On Tuesday, ifa reported that the economics references committee will scrutinise the collapse of Dixon Advisory and its impact on the Compensation Scheme of Last Resort (CSLR) after a motion moved in the Senate by Senator Pauline Hanson secured cross-Parliament support.
Scheduled to take place and report by the last sitting day in March 2025, the inquiry will address several key issues including the underlying cause of Dixon’s collapse, the effect of the US Masters Residential Property Fund, the actions of key individuals and of the Australian Securities and Investments Commission (ASIC), the impact of the administration and insolvency issues, and the potential implications for future matters.
In a statement released on Tuesday afternoon, the Financial Advice Association Australia (FAAA) declared victory, having led the charge in calling for an inquiry into the CSLR.
“Today marks a major step forward for our profession, and we want to thank Senator Hanson for her support in seeking transparency and for backing Australia’s small financial advice businesses in proposing this inquiry today,” said the CEO of the FAAA, Sarah Abood.
“An inquiry is essential to understanding the full scope of what went wrong with Dixon Advisory – a scandal involving hundreds of millions in client losses – and to ensure it is not repeated.”
The FAAA has been raising its concerns over the handling of the Dixon Advisory case for months and the implications for the broader financial advice profession.
As part of its advocacy, the body met with Treasury last week, and with Minister Stephen Jones in August, while also addressing a letter to all parliamentarians last week asking for their support for a public inquiry.
“The FAAA has been a vocal advocate for reforms to the funding model of the CSLR and has repeatedly called for deeper investigation into Dixon Advisory to prevent similar collapses in the future,” Abood said.
“The financial advice profession is made up of thousands of small businesses right across the country, helping Australians achieve their financial goals. We do not have the financial capacity to underwrite the misconduct of large companies, and nor should we.
“This inquiry is a crucial step forward in understanding what went wrong at Dixon Advisory, and ensuring it can’t happen again.”

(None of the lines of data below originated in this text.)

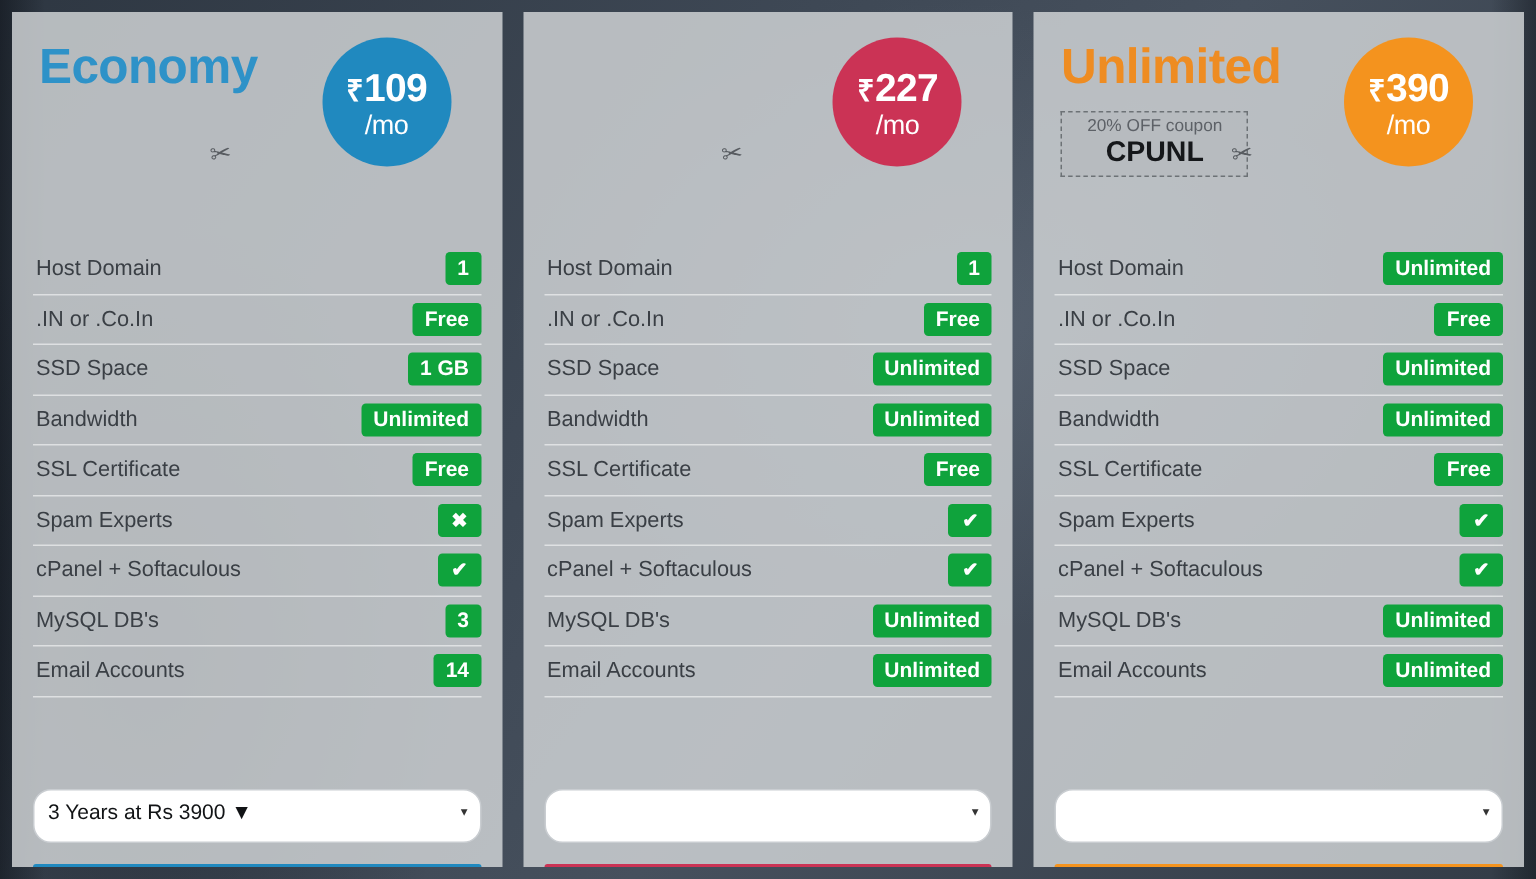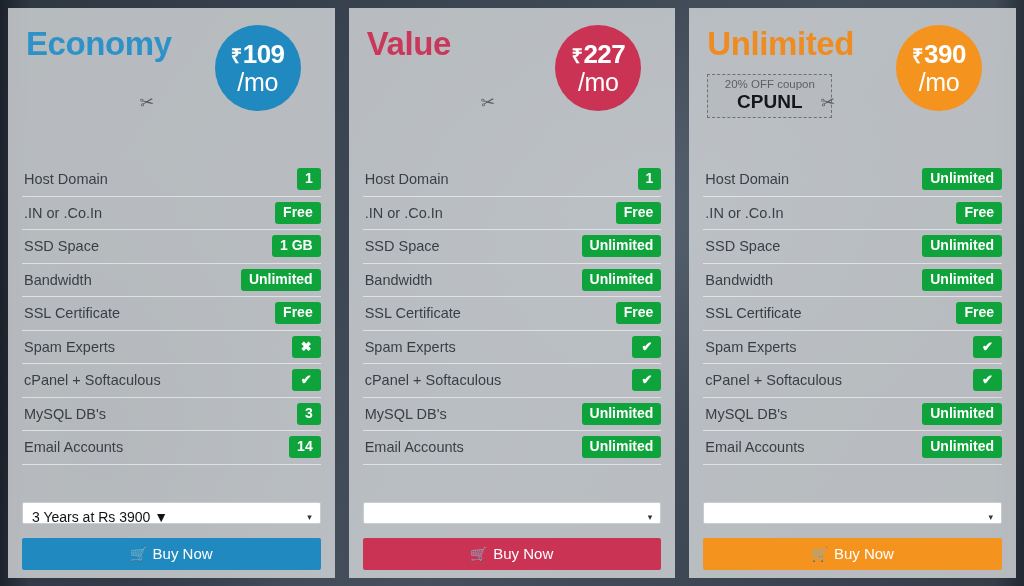"Value" div.plan-name { html: <div>Value</div> -> none }
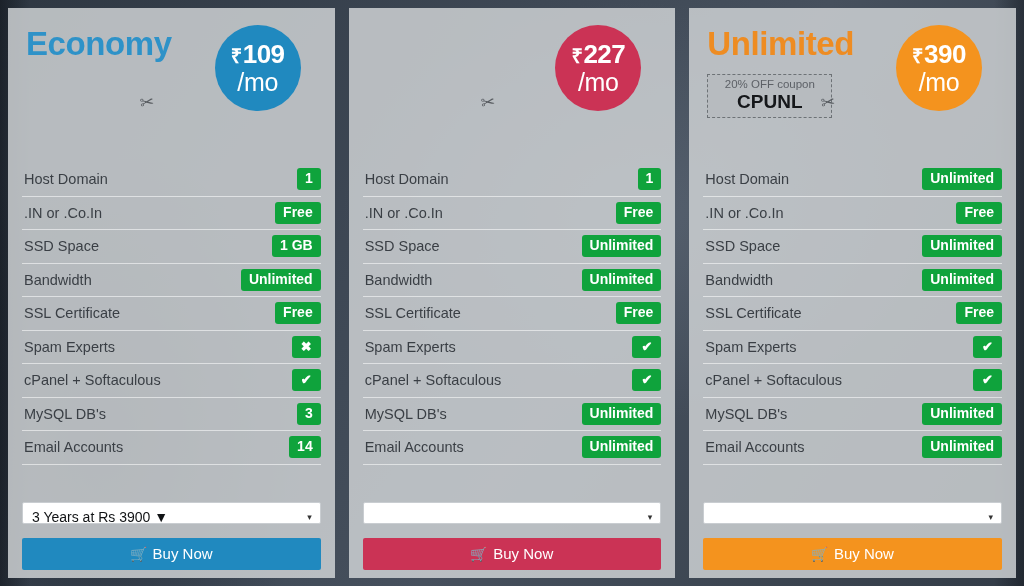"/mo" .price-per { font-size: 25px -> 18px }
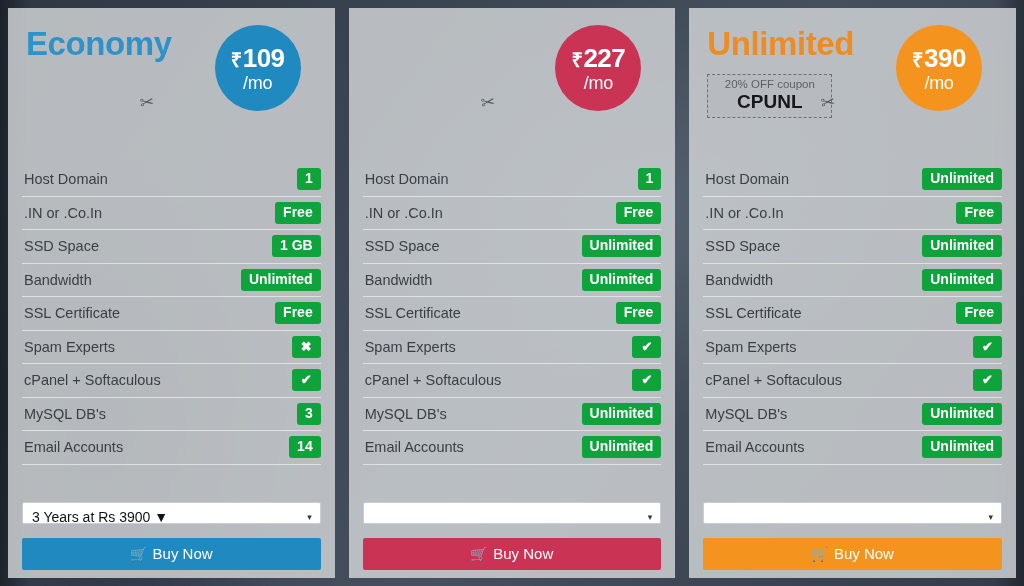"3 Years at Rs 3900" .term-select { border-radius: 2px -> 12px; height: 22px -> 36px; margin-top: none -> 34px }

Sharing the FAAA’s win on LinkedIn, the body’s general manager of policy, advocacy and standards, Phil Anderson, emphasised the extensive efforts made to ensure a thorough investigation into the CSLR.
“There will be a lot more work to put our case forward, highlighting the issues with what Dixon Advisory did and the design and implementation of the CSLR, however, today is a great start,” Anderson said.
The inquiry has been unanimously welcomed by the wider profession.
Peter Johnston, the executive director of the Association of Independently Owned Financial Professionals, said: “Great news today around the CSLR/Dixon inquiry”.
Others took to social media to celebrate the win, with financial adviser Nathan Fradley writing on LinkedIn: “Massive news, well done Phil and the broader FAAA team”.